Taking Teacher Talk Online: Online Engagement as a Potential Site of Effective Professional Learning View Digital Media

Poster Session
Michelle Ratering  

Teachers often seek more than what traditional professional development (PD) experiences offer, taking their questions into online spaces. This study investigates how teachers’ professional engagement within online environments aligns with what research considers to be effective teacher professional development. While research has been done on effective PD; what teachers want from such experiences; and how teachers are interacting with each other in online environments, there is little research that aligns the engagement of teachers online with effective professional learning. This review examines literature on the topics of online teacher engagement, as well as effective professional development practices, and aims to contribute to research on teachers’ professional learning, teachers’ agency, and online learning. Conclusions were formulated after reviewing literature on effective PD, teachers’ perceptions and desires related to PD, and teachers participation in online spaces. Arguments for re-conceptualizing the online behaviors of teachers as valid professional learning experiences were developed by synthesizing findings from research on PD into a framework, which was then used to analyze findings on teachers’ online interactions. The results reveal alignment across multiple areas: what research claims is needed for effective professional development is what teachers want from their professional development experiences, and what both researchers say is effective and what teachers want is aligned with the behaviors of teachers in online environments. Therefore, researchers can begin to consider teachers’ actions online through the lens of PD, opening up new opportunities to develop more practical and effective professional development experiences for both online and in-person learning.

Featured Gamification and Artificial Intelligence for Digital Education: Designing, Developing and Evaluating AI-enabled Gamification for Teaching, Learning and Assessment

Poster Session
Stephen Bezzina  

Gamification, or the use of game design elements for non-game contexts, has been gaining popularity in the field of education technology practice and research. It uses game mechanics such as rewards, levels and challenges to motivate and engage learners and make learning more interactive and enjoyable. The application of Artificial Intelligence (AI) into gamification has the potential to create autonomous, adaptive and personalised teaching, learning and assessment experiences to further empower learners and educators. Consequently, this study seeks to extend the conceptual basis of the term 'AI-enabled Gamification' and explore the methodological approaches to designing, developing and evaluating AI-enabled gamification for digital education.

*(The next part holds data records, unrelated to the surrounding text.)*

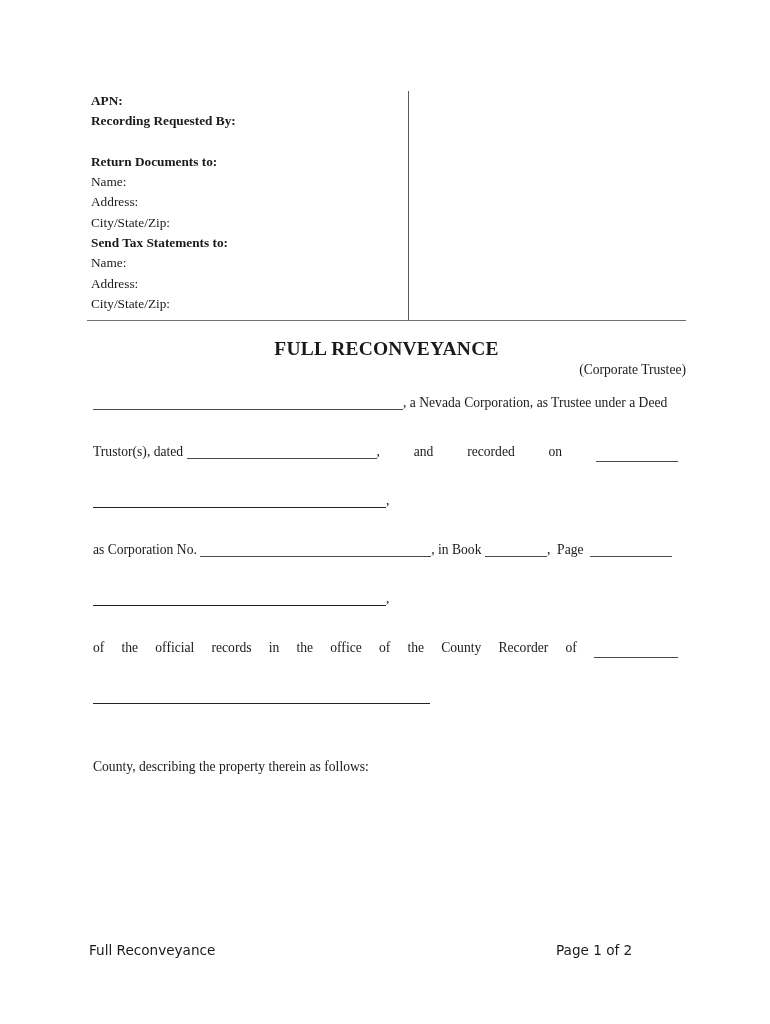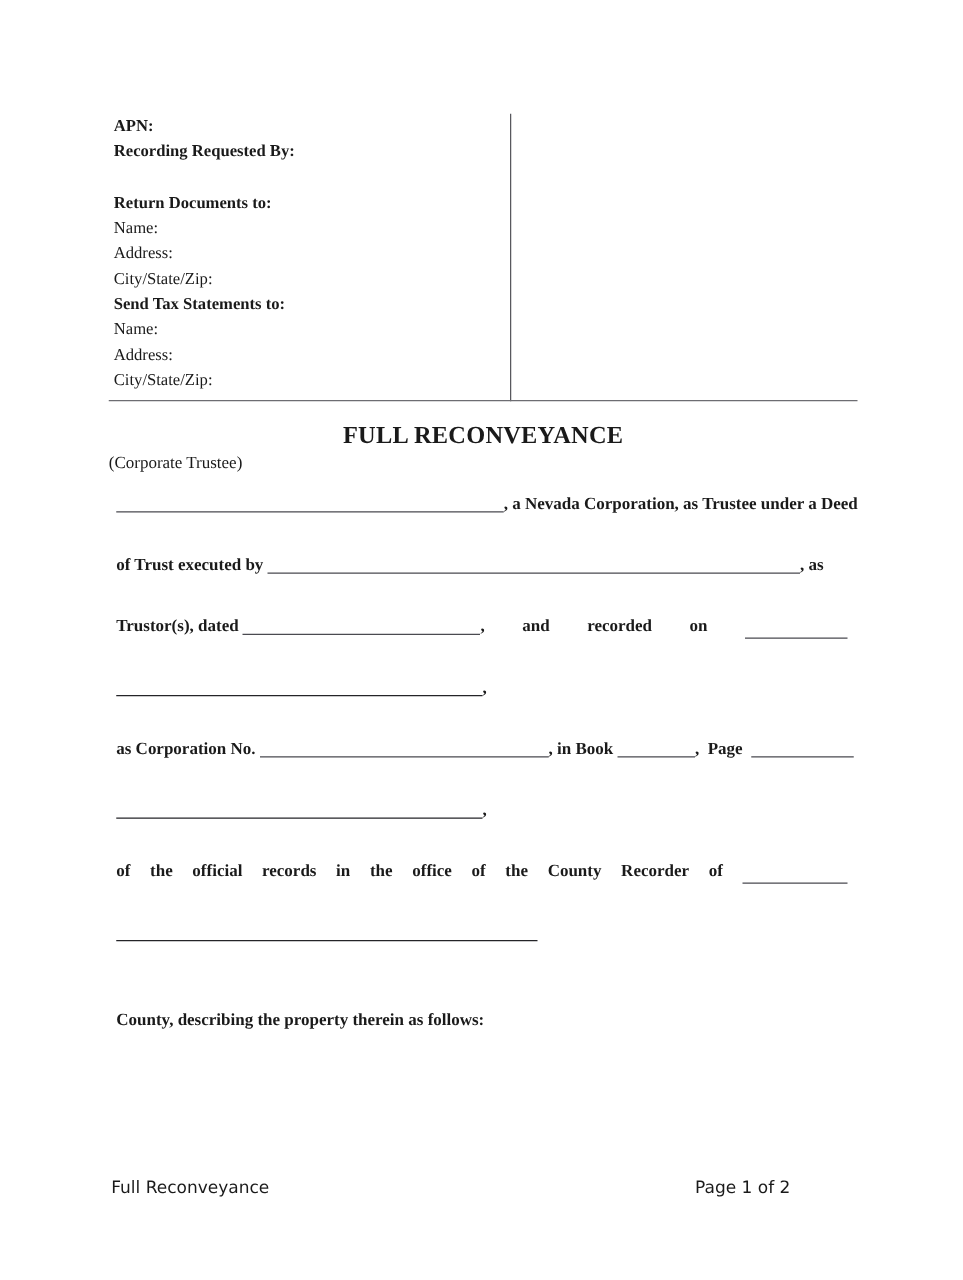"(Corporate Trustee)" .doc-subtitle { text-align: left -> right }
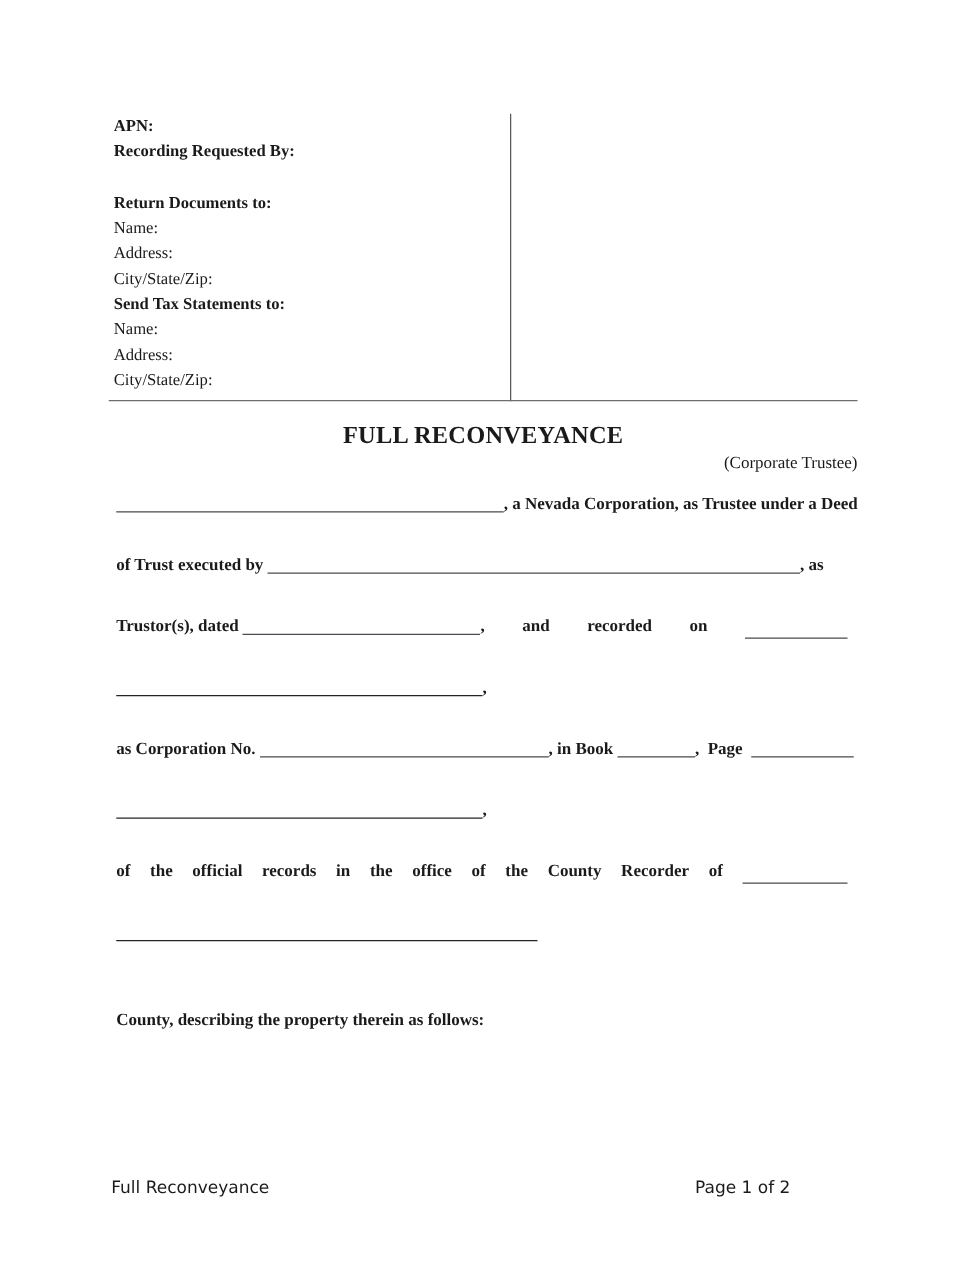", a Nevada Corporation, as" .bline { font-weight: bold -> none }
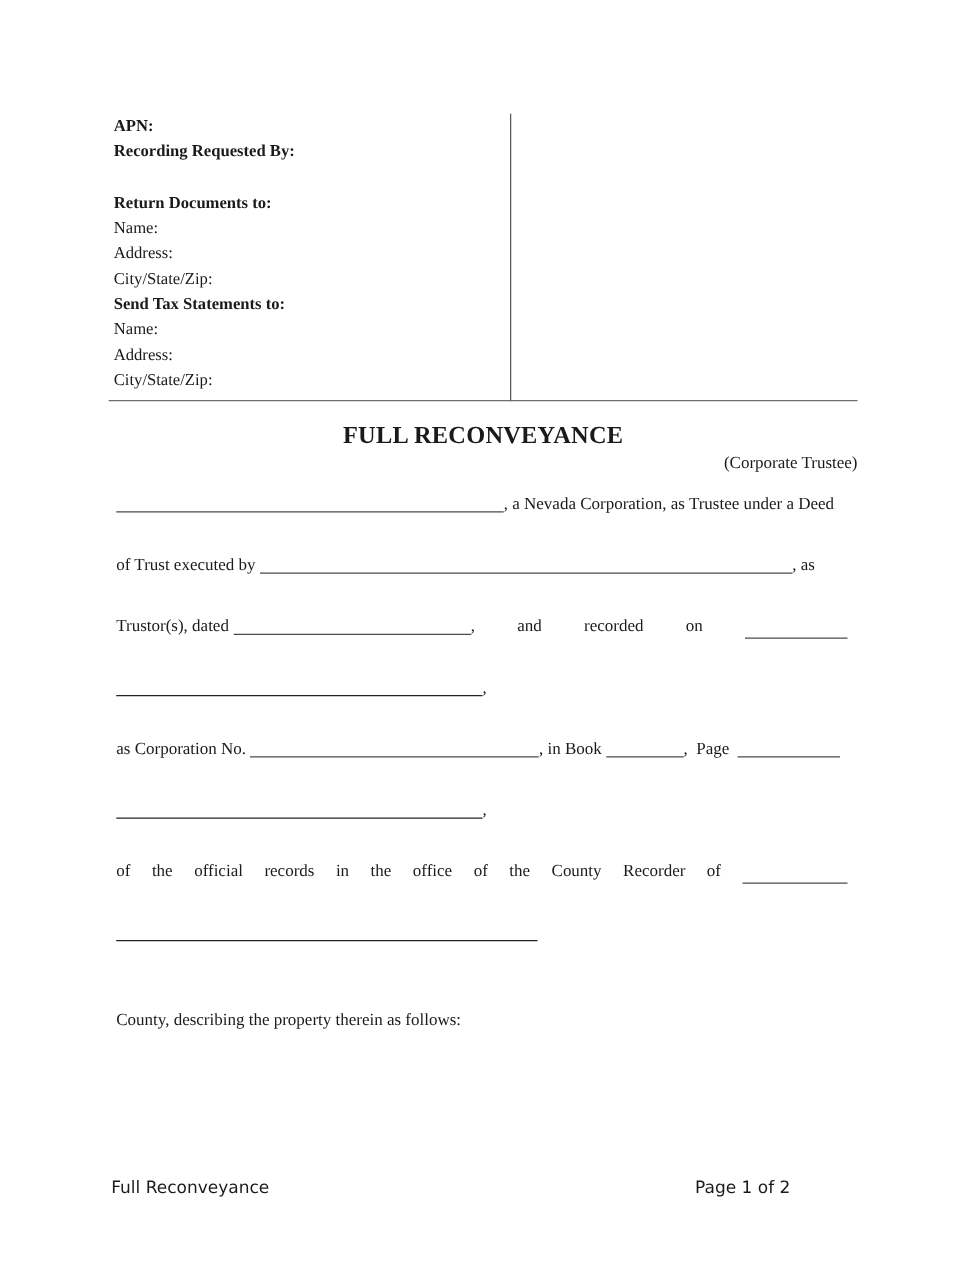"of Trust executed by ," div.bline { html: <div> <div> <span>of Trust executed by</span> <span></span><span>, as</span> </div> </div> -> none }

This is achieved through a mixed methods approach that draws on theories and findings from the fields of social sciences, educational technology, gamification, computer science, and human-computer interaction. In particular, the presented research, which is a work-in-progress, focuses on the design and development of a web application for Primary Mathematics, which is underpinned by an AI-enabled gamification approach. This is evaluated through its capacity to act as an enabler for learners' motivation, engagement and academic achievement. The research uses data from various sources, including students, educators, game designers, and AI scientists. The results have the potential to contribute to the fields of gamification and AI in education and provide a foundation for future academic studies.